Required action:
Search the data below for the line containing "- But it then", then please set down that line and all remaining ones exactly as written.

Supplied material:

****

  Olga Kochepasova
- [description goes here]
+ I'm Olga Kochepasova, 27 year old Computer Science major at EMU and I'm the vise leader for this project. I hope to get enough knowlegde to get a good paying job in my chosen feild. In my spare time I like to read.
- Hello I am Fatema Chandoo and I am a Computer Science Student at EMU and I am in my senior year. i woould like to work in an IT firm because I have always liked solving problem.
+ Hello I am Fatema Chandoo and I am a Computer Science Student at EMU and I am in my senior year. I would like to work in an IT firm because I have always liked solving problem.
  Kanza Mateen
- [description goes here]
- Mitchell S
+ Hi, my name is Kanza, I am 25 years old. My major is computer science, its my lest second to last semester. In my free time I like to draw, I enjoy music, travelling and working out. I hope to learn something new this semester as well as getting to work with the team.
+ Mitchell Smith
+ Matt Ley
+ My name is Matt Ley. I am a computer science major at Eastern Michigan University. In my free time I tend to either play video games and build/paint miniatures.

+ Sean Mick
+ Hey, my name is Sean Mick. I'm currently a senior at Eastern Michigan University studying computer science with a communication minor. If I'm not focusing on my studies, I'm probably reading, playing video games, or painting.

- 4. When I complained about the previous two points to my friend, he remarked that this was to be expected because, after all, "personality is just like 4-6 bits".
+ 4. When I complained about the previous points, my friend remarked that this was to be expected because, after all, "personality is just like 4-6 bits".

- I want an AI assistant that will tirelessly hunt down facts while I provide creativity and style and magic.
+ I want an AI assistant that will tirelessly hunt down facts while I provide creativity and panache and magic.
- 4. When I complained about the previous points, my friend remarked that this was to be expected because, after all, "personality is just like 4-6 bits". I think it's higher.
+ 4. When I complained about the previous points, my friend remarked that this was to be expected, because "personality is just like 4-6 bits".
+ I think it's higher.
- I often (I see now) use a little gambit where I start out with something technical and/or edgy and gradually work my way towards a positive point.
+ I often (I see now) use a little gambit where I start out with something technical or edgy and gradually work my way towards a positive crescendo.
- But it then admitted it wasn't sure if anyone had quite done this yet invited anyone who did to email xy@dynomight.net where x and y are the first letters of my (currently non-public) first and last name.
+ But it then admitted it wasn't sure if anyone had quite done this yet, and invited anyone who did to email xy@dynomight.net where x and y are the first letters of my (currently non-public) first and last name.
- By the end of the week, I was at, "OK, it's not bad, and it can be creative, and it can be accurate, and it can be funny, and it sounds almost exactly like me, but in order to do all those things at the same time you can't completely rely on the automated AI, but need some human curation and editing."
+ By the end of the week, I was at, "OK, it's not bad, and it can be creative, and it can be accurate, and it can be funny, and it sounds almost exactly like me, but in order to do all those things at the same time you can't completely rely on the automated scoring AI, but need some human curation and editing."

****

Response:
- But it then admitted it wasn't sure if anyone had quite done this yet invited anyone who did to email xy@dynomight.net where x and y are the first letters of my (currently non-public) first and last name.
+ But it then admitted it wasn't sure if anyone had quite done this yet, and invited anyone who did to email xy@dynomight.net where x and y are the first letters of my (currently non-public) first and last name.
- By the end of the week, I was at, "OK, it's not bad, and it can be creative, and it can be accurate, and it can be funny, and it sounds almost exactly like me, but in order to do all those things at the same time you can't completely rely on the automated AI, but need some human curation and editing."
+ By the end of the week, I was at, "OK, it's not bad, and it can be creative, and it can be accurate, and it can be funny, and it sounds almost exactly like me, but in order to do all those things at the same time you can't completely rely on the automated scoring AI, but need some human curation and editing."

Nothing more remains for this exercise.